Each of our original prints tells an intriguing story and captures the beauty and heritage of India.
SS21 - GOLDEN CITY
SS20 - QUEEN OF JAIPUR
The pastel hues of peach and cream of this collection’s signature print are inspired by the majestic Amber Fort Palace outside of Jaipur. The pattern is a modern interpretation of the ornamental beauty of Amber’s sandstone colored Sun Gate which was the royal entrance to the fort.
The lifestyle of Indian royals in the early 20th century was marked by parties, polo and debaucherous sports such as hunting with Cheetahs.

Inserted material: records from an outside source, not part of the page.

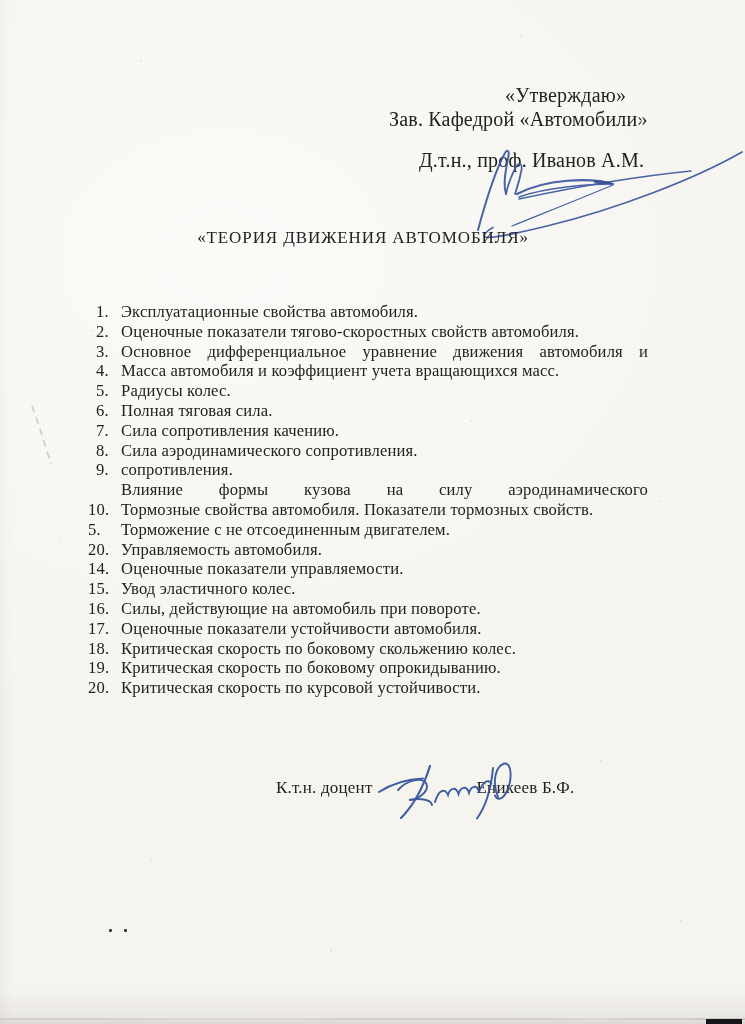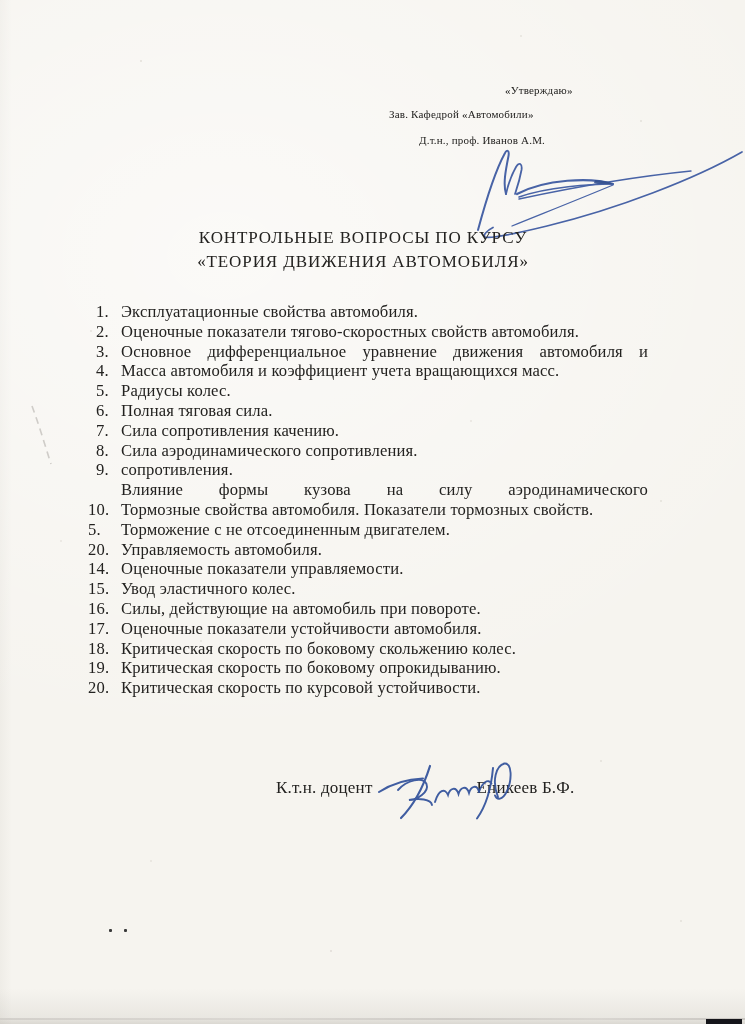--- a/index.html
+++ b/index.html
@@ -17,7 +17,7 @@
     color:#232220;
   }
   
-  .approve-line{position:absolute;white-space:nowrap;font-size:11px;letter-spacing:.2px;}
+  .approve-line{position:absolute;white-space:nowrap;font-size:20px;letter-spacing:.2px;}
   .ap1{left:505px;top:84px;}
   .ap2{left:389px;top:108px;}
   .ap3{left:419px;top:134px;}

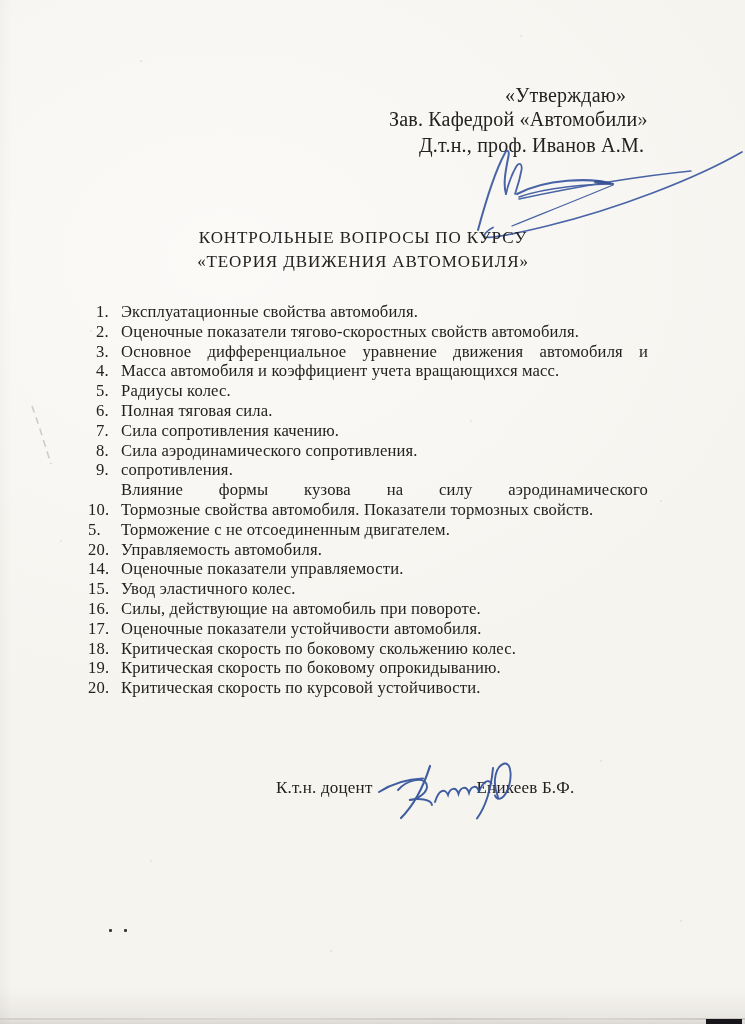--- a/index.html
+++ b/index.html
@@ -20,7 +20,7 @@
   .approve-line{position:absolute;white-space:nowrap;font-size:20px;letter-spacing:.2px;}
   .ap1{left:505px;top:84px;}
   .ap2{left:389px;top:108px;}
-  .ap3{left:419px;top:134px;}
+  .ap3{left:419px;top:149px;}
   
   .title{
     position:absolute;left:0;top:226px;width:726px;

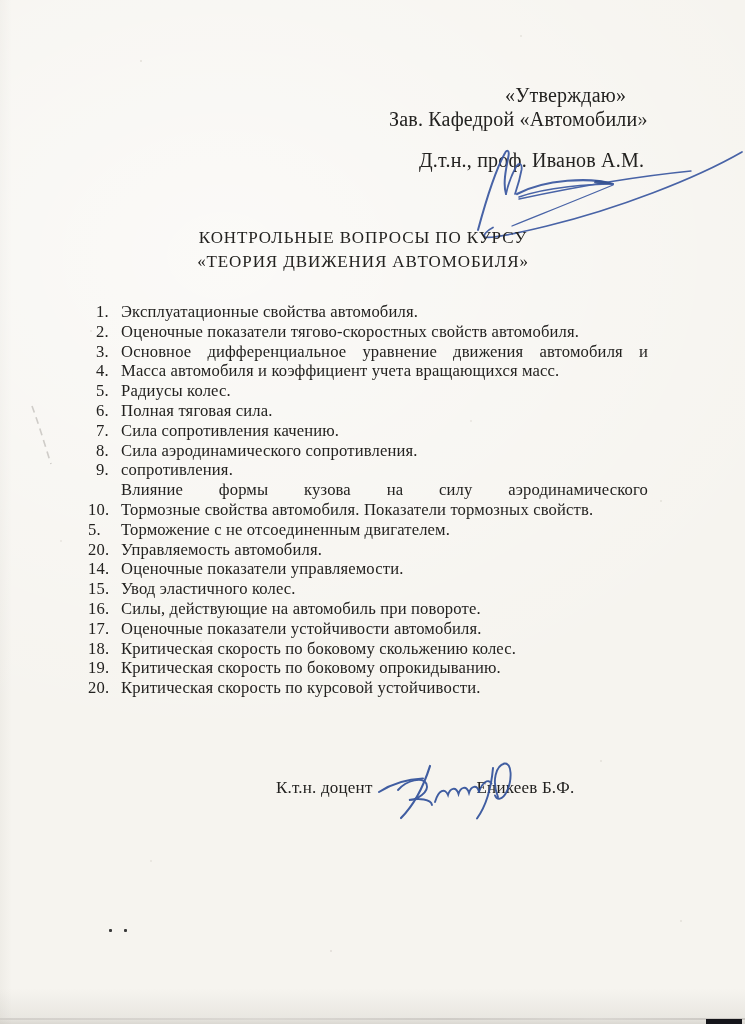--- a/index.html
+++ b/index.html
@@ -83,7 +83,6 @@
   </svg>
 
   <div class="title">
-    <div>КОНТРОЛЬНЫЕ ВОПРОСЫ ПО КУРСУ</div>
     <div>«ТЕОРИЯ ДВИЖЕНИЯ АВТОМОБИЛЯ»</div>
   </div>
 

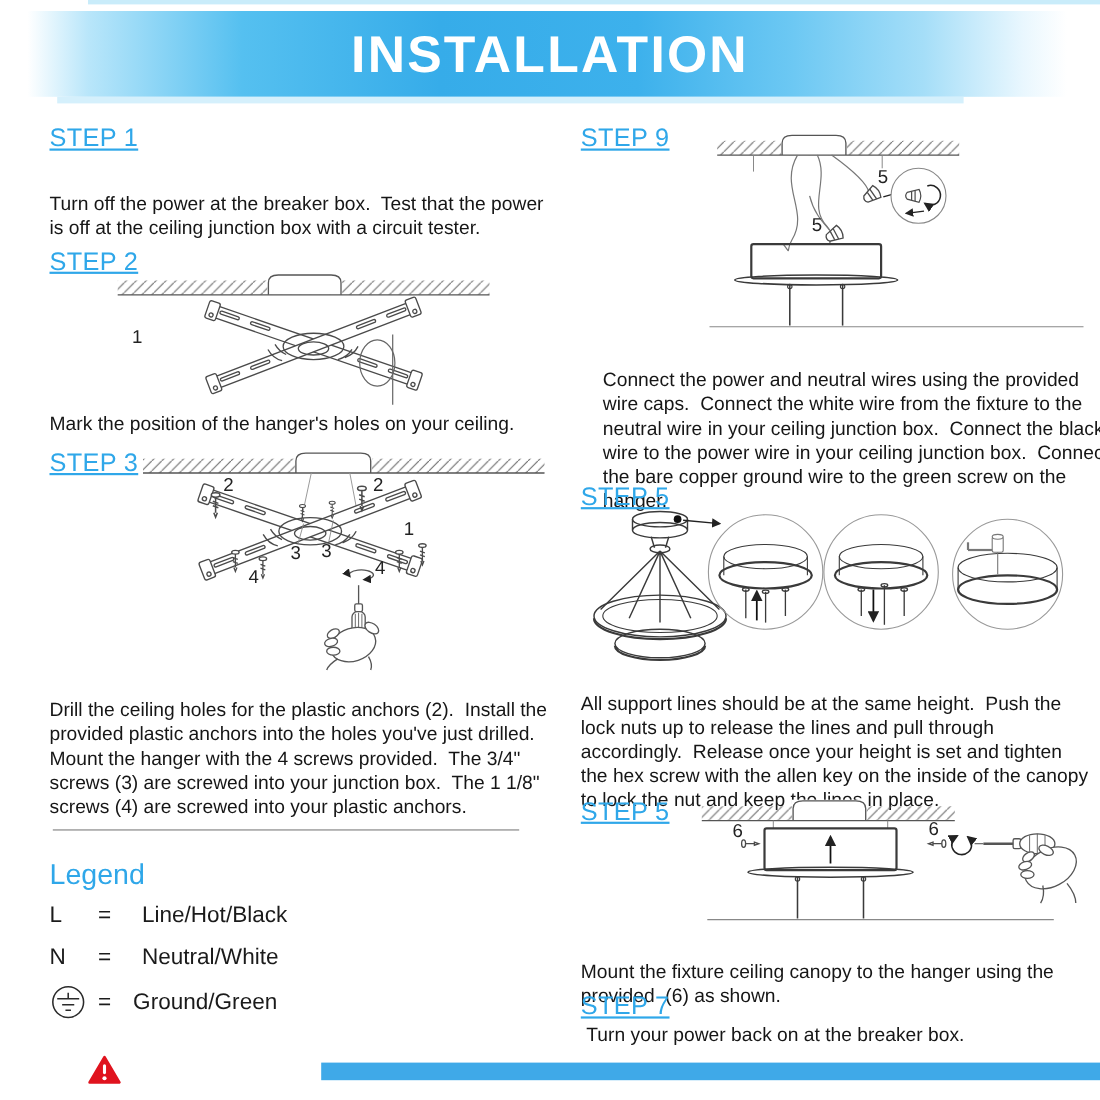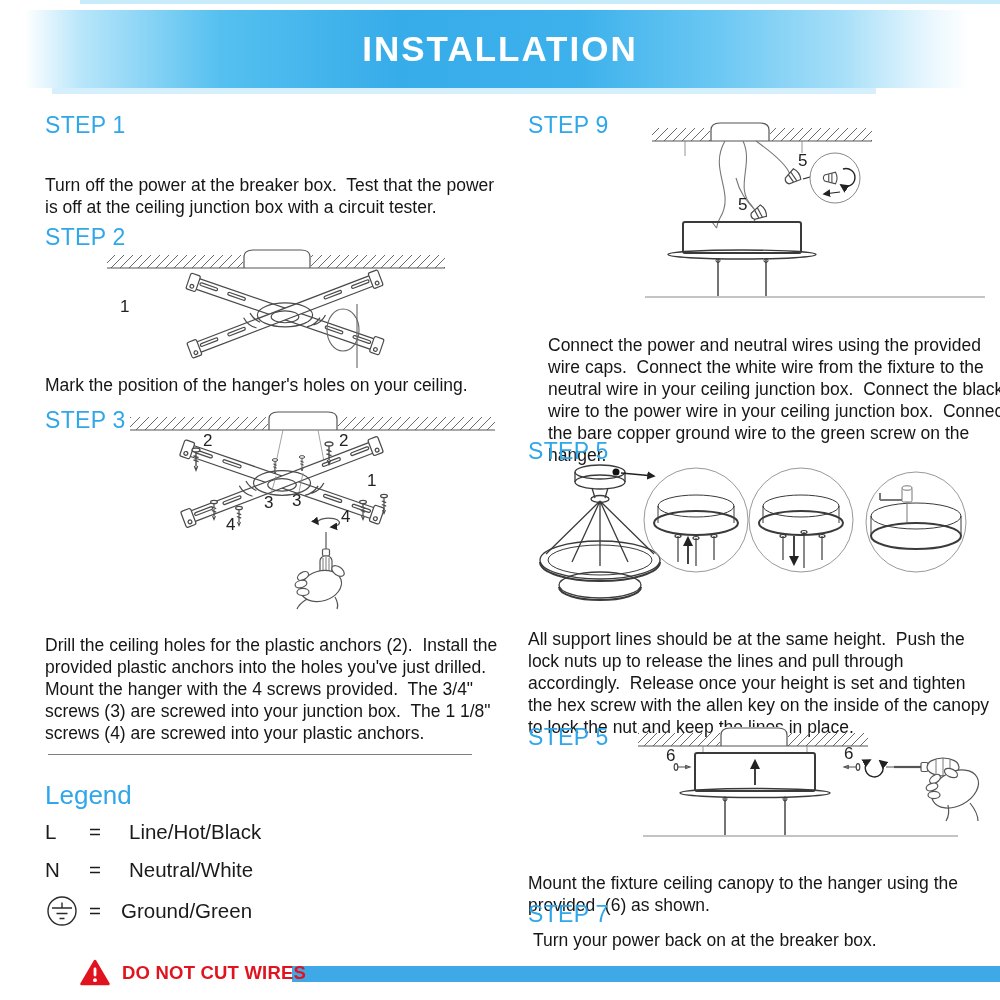--- a/index.html
+++ b/index.html
@@ -11,7 +11,7 @@
   .top-strip { position:absolute; left:80px; top:0; width:920px; height:4px; background:#c9ecfa; }
   .banner { position:absolute; left:0; top:10px; width:1000px; height:78px;
             background:linear-gradient(90deg,#ffffff 0%,#ffffff 2.5%,#b9e6fa 8%,#55c0f0 22%,#36ace9 40%,#3db1ec 58%,#6cc8f3 72%,#a5def8 84%,#e9f7fe 93%,#ffffff 97%); }
-  .banner-title { width:100%; text-align:center; line-height:78px; font-size:35px; font-weight:bold;
+  .banner-title { width:100%; text-align:center; line-height:78px; font-size:47px; font-weight:bold;
                   color:#ffffff; letter-spacing:2px; }
   .under-strip { position:absolute; left:52px; top:88px; width:824px; height:6px; background:#d5f0fc; }
 

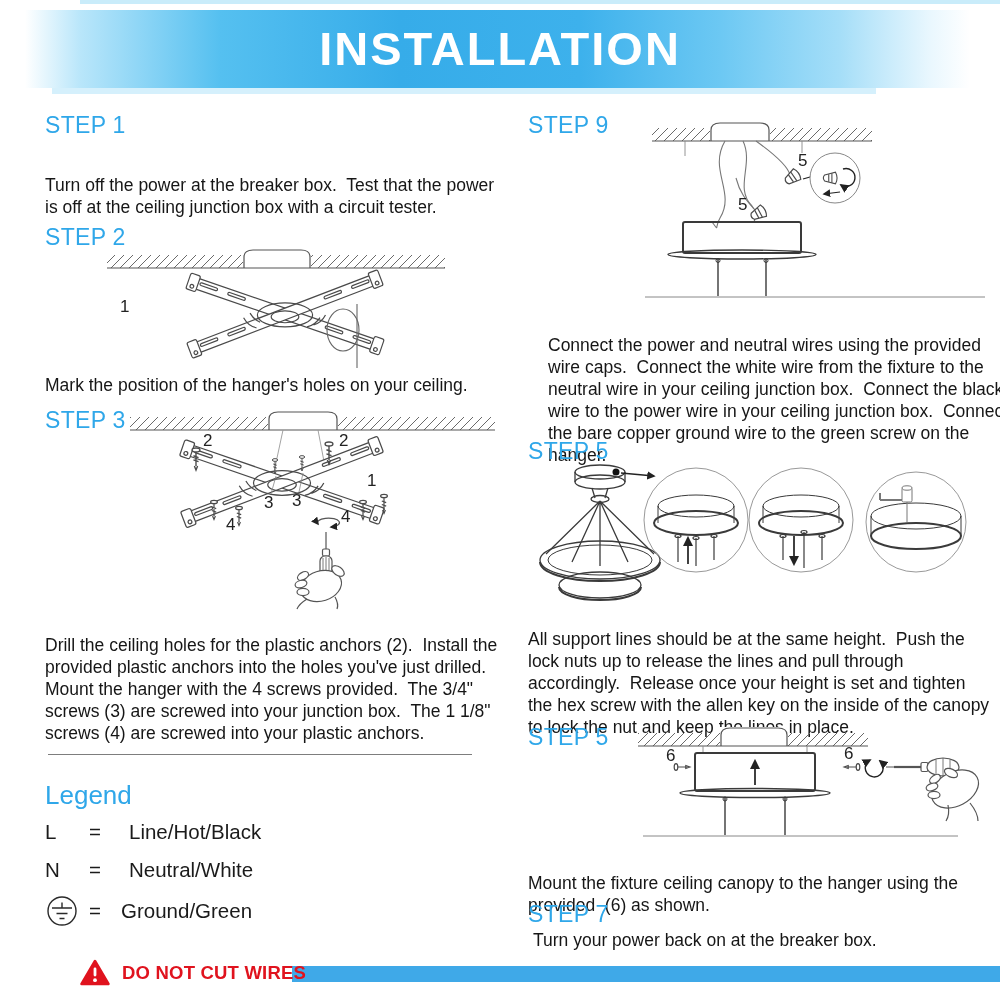--- a/index.html
+++ b/index.html
@@ -15,7 +15,7 @@
                   color:#ffffff; letter-spacing:2px; }
   .under-strip { position:absolute; left:52px; top:88px; width:824px; height:6px; background:#d5f0fc; }
 
-  .step-h { position:absolute; font-size:23px; color:#2fa7e9; letter-spacing:.3px; }
+  .step-h { position:absolute; font-size:23px; color:#2fa7e9; letter-spacing:.3px;text-decoration:underline; }
   .para   { position:absolute; font-size:17.5px; line-height:22px; color:#161616; white-space:pre-wrap;margin-top:22px; }
   .caption{ position:absolute; font-size:17.5px; color:#161616; white-space:nowrap; }
 

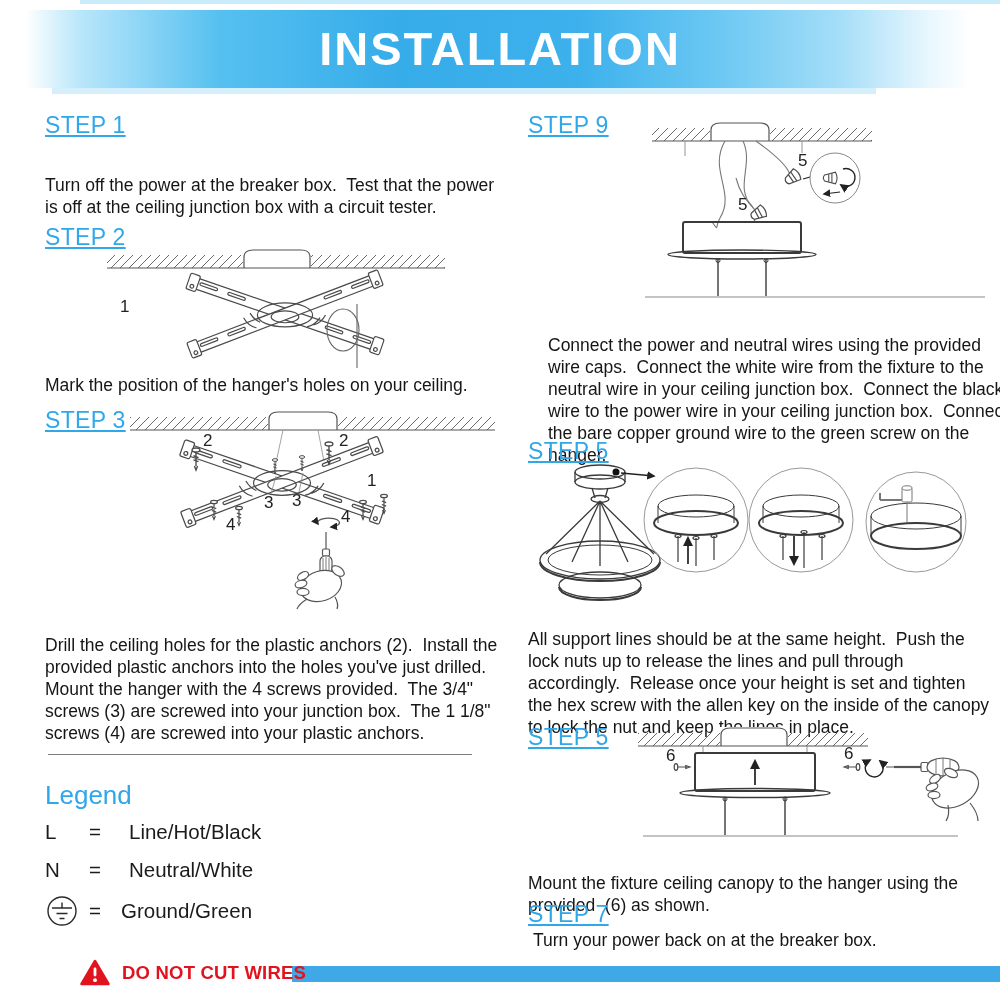--- a/index.html
+++ b/index.html
@@ -367,7 +367,6 @@
     <rect x="13.6" y="8.5" width="2.8" height="9" rx="1.4" fill="#fff"></rect>
     <circle cx="15" cy="21.2" r="1.9" fill="#fff"></circle>
   </svg>
-  <span>DO NOT CUT WIRES</span>
 </div>
 
 </body></html>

We came across a fascinating video footage from 1939 that captured this one-of-a-kind spectacle. The tamed cheetahs were kept blindfolded like hawks and were only unleashed once the prey had been flushed out. Intrigued by this sport and way of life we created the print “Royal Hunt”.
This print pattern is named after Rambagh Palace, which was Maharaja Sawai Man Singh’s and Maharani Gayatri Devi’s residence in the heart of Jaipur. Today, it is considered as one of the most glorious palaces in Rajasthan. Inspired by the pastels shades and intricate marble carvings of the palace’s archways, we created this print in shades of mint and beige.
Our intriguing floral pattern is inspired by India‘s royal pleasure gardens which were commissioned by Indian kings for the royal ladies. These gardens were famous for their lush flowers and lawns, marble art and fountains. The print pattern is full of little secrets. Look closer and you will find hidden elephant trunks and peacocks beautifully interlaced with floral motifs in bright hues of lilac and green.
The hues of our “Pink City” print came to our mind while watching a beautiful sunset from Nahargarh Fort over the city of Jaipur. Watching the sun bathe the city’s fortressed walls in shades of rose, and its minarets blushing deep sandstone hues and exuding romance – that is what we wanted to recreate with our print.
The cheerful pattern in bright shades of orange and lilac is inspired by the ancient wall paintings of Samode Palace, which is still owned by the royal family of Samode. The palace’s ceiling, walls and alcoves are adorned with lavish hand-painted frescoes and mosaics exploding with color.